Investing 800 million euros in cash, Safran said, would provide higher profitability than would have been obtained if the businesses were not combined.
Neither Airbus nor Safran quantified the synergies they expect from combining the two businesses. But McInnes suggested that the prospects for the joint venture are good enough to justify an 800 million-euro cash disbursement.
“It gives us an increased stake in what is an attractive existing civil and military business,” McInnes said. “The way we look at it is to compare the EBIT [earnings before interest and taxes] of the existing activities on their own — both for 2014 and what they would be in 2016 under our projections — to what the EBIT of 50 percent of the joint undertaking would be in 2014, and what it will be in 2016 according to our plans. That is how we justified the deal to our board and ourselves.”

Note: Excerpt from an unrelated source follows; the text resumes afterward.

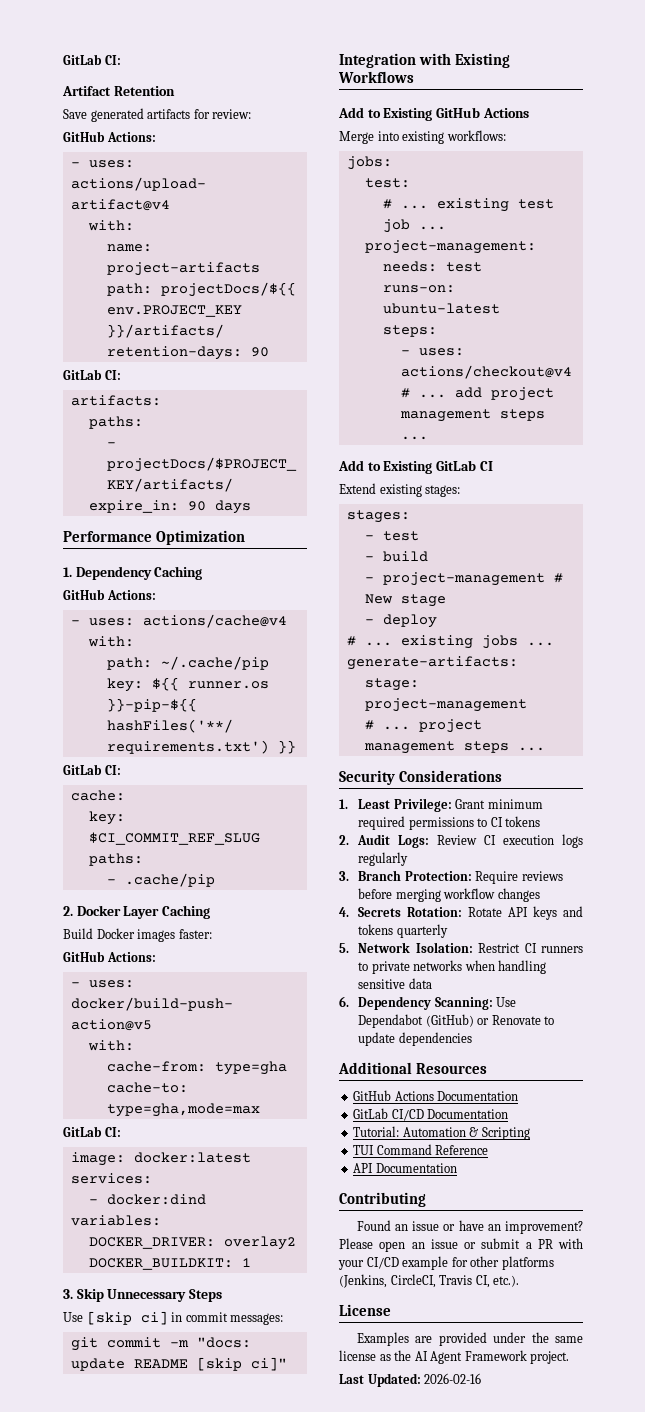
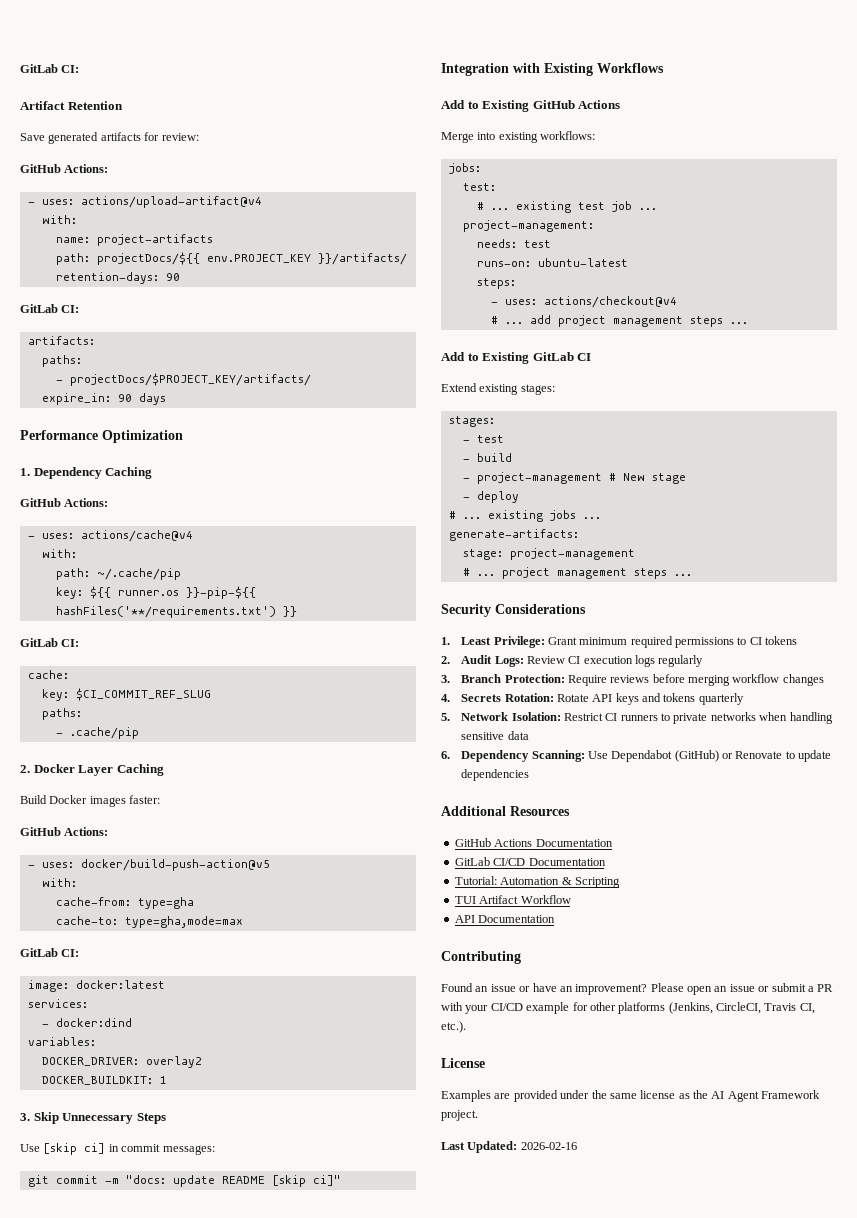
- TUI Command Reference
+ TUI Artifact Workflow

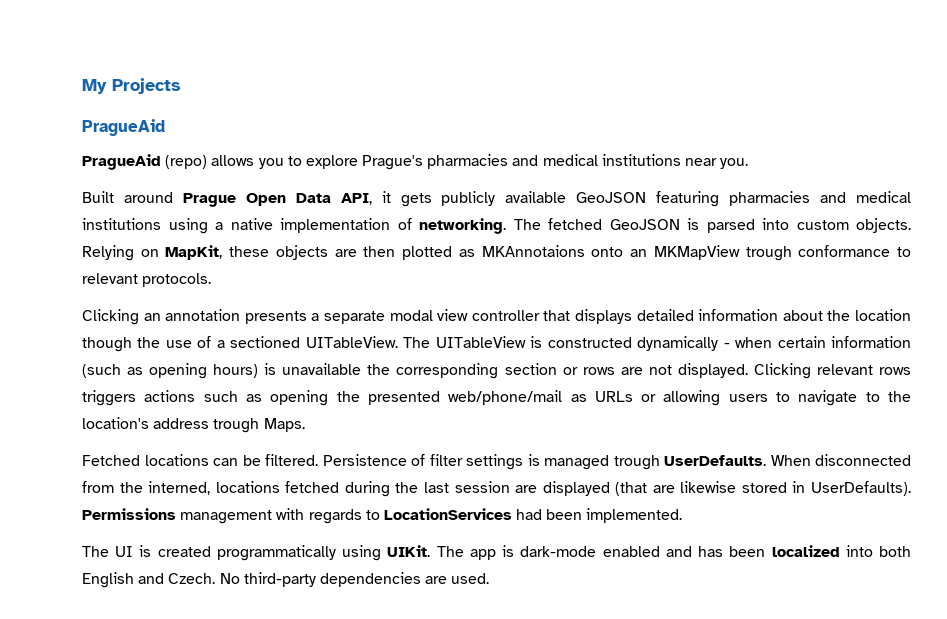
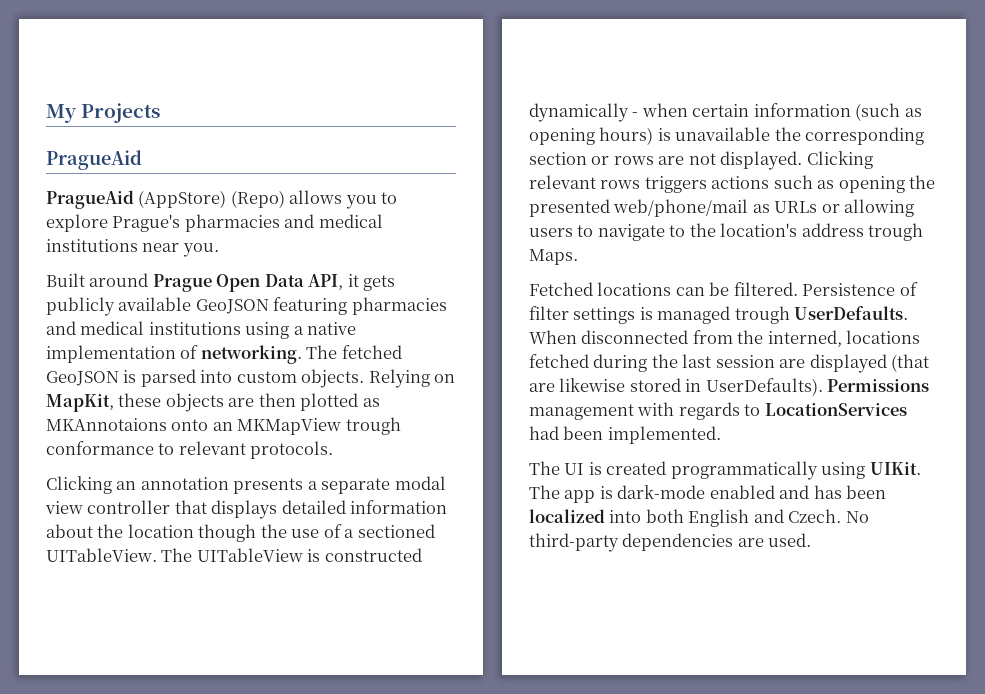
- PragueAid (repo) allows you to explore Prague's pharmacies and medical institutions near you.
+ PragueAid (AppStore) (Repo) allows you to explore Prague's pharmacies and medical institutions near you.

Airbus Chief Financial Officer Harald Wilhelm said Airbus’ assessment of the joint venture’s likely financial performance was limited to the actual profitability of the business in 2014.
Airbus said it valued its contribution to the joint venture at 12 times the 2014 gross profit of the division. Wilhelm said Safran’s 800 million-euro payment is based on 2014 financial performance.
Yet to be determined is how the French government will value its 34 percent Arianespace stake, held with the French space agency, CNES.
Safran Chief Executive Jean-Paul Herteman said numerous details remain to be settled before the joint venture is fully established, including the management of employee union personnel that will be transferring to the joint venture.
Safran’s satellite propulsion business, which now centers on a French government-backed effort to develop of electric-propulsion systems, will remain at Safran.
Airbus Chief Executive Tom Enders said during the Feb. 27 investor call that the company does not view the joint venture as a divestiture, but an investment in the future competitiveness of Europe’s space sector.
“It so happens that because we are by far the larger party in this joint venture, and because our joint-venture partner insists on its being 50-50, they have to pay some money.”